Lelaki Minang ‘Pejantan’ Doang?

Kalau adat Minang benar-benar berjalan sebagaimana yang digariskan, alangkah beratnya beban lelaki Minang, karena dia takkan mengenal kehidupan berkeluarga dalam arti sebenarnya, karena tanggungjawab terbesarnya justru terletak pada kaumnya, bukan pada keluarga intinya.

Setiap lelaki Minang, menurut adat Minang yang saya pahami, adalah aset bagi kaumnya. Kaum adalah kerabat berdasarkan garis keturunan ibunya.

Dia dibesarkan dengan harta kaum dan harus berbuat sebanyak mungkin terhadap kaum, termasuk menambah pundi-pundi kekayaan kaum, terutama kalau dia dibesarkan dengan modal kaum, yang besar sendiri saja di rantau masih dituntut banyak berbuat dan berkontribusi untuk kaum, apalagi yang dimodali, bisa dicap tak tahu di nan ampek dia (tak tahu yang empat, pegangan perilaku seseorang menurut aturan adat Minangkabau).


Anak dipangku kamanakan dibimbiang (anak dipangku keponakan dibimbing) begitulah idealnya, tapi kalau disimak cerita-cerita Minang masa lalu, lelaki Minang tak pernah dekat dengan anaknya. Mereka datang malam dan pergi pagi-pagi sekali, adalah tabu bagi lelaki untuk berada di rumah siang-siang dengan anak istrinya. Jadi kapan dia akan punya kesempatan memeluk anaknya?


Itu artian harafiah saja, bagaimana pula yang tersirat?

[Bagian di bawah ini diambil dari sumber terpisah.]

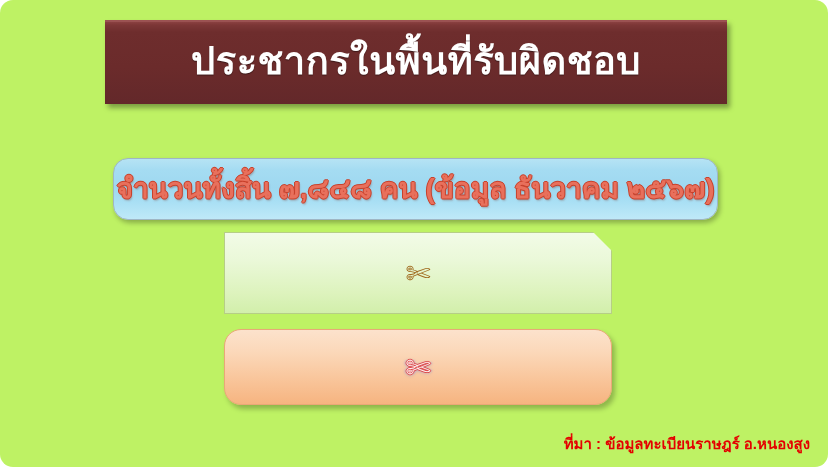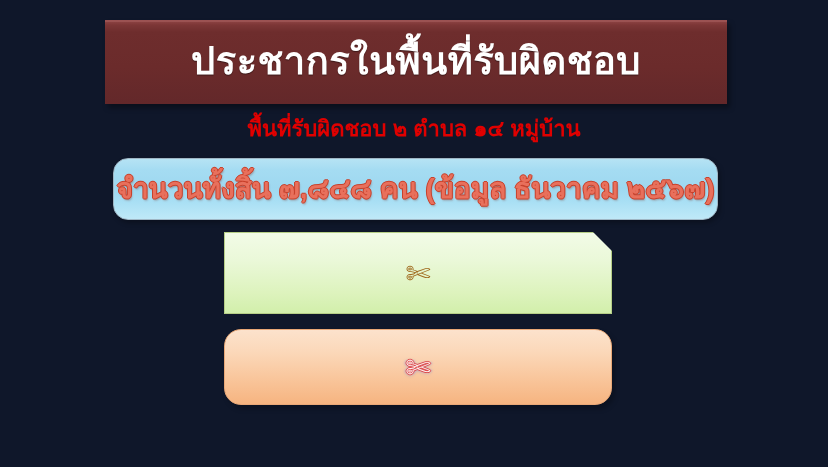--- a/index.html
+++ b/index.html
@@ -12,21 +12,22 @@
     width: 828px;
     height: 467px;
     position: relative;
     overflow: hidden;
     font-family: "Liberation Sans", "DejaVu Sans", sans-serif;
   }
 
   .slide {
     position: absolute;
     inset: 0;
-    background: #0f172a;
+    background: #bef264;
+    border-radius: 13px;
   }
 
   
   .title-banner {
     position: absolute;
     left: 105px;
     top: 20px;
     width: 622px;
     height: 84px;
     background:
@@ -199,32 +200,32 @@
 </style>
 </head>
 <body>
 
 <div class="slide">
 
   <div class="title-banner">
     <div class="title-text">ประชากรในพื้นที่รับผิดชอบ</div>
   </div>
 
-  <div class="subtitle">พื้นที่รับผิดชอบ ๒ ตำบล  ๑๔ หมู่บ้าน</div>
 
   <div class="total-box">
     <div class="total-text">จำนวนทั้งสิ้น ๗,๘๔๘ คน (ข้อมูล ธันวาคม  ๒๕๖๗)</div>
   </div>
 
   <div class="male-box">
     <div class="male-text">
       <span class="scissors">✄</span>
     </div>
   </div>
 
   <div class="female-box">
     <div class="female-text">
       <span class="scissors">✄</span>
     </div>
   </div>
 
+  <div class="source">ที่มา : ข้อมูลทะเบียนราษฎร์ อ.หนองสูง</div>
 
 </div>
 
 </body></html>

Kapan dia akan punya waktu untuk anaknya kalau dia tak pernah di rumah, datang ketika anaknya sudah tidur dan pergi ketika anaknya belum bangun?


Kalau disimak lagi peran lelaki Minang dalam keluarga istrinya yang ibarat abu di ateh tunggua (abu di atas tunggul, atau abu di atas sisa pokok kayu bekas tebangan) betapa tak berakarnya, betapa rapuhnya, sehingga tiupan angin selemah apapun akan membuatnya terbang ke udara tak bersisa.


Karena lelaki Minang hanya diperlukan untuk menjaga agar garis keturunan ibu terus eksis dan dia tak diharapkan menafkahi istri dan anaknya, karena istri dan anaknya sudah diurus dengan baik oleh kaum mereka, bisakah dikatakan lelaki Minang itu hanyalah ‘pejantan’ doang bagi keluarga besar istrinya?


Untungnya banyak yang tak mematuhi adat yang satu ini, atau memang adat Minang telah berubah, sehingga para ayah kini bisa lebih berkonsentrasi terhadap keluarga intinya sendiri, lebih dekat dan bertanggungjawab terhadap anak-anaknya sendiri, dan membina hubungan baik dengan para keponakan sebatas hubungan persaudaraan?


Namun bagaimanapun fakta memperlihatkan, aturan adat ini telah banyak makan korban, Banyak hubungan kekerabatan dengan para saudara laki-laki terputus, karena kekerabatan yang hanya mempedulikan garis keturunan ibu membuat para lelaki dan keluarga intinya menghilang dari ranji. Apakah memang begini harusnya adat itu? Apakah ini harga yang pantas untuk lelaki Minang?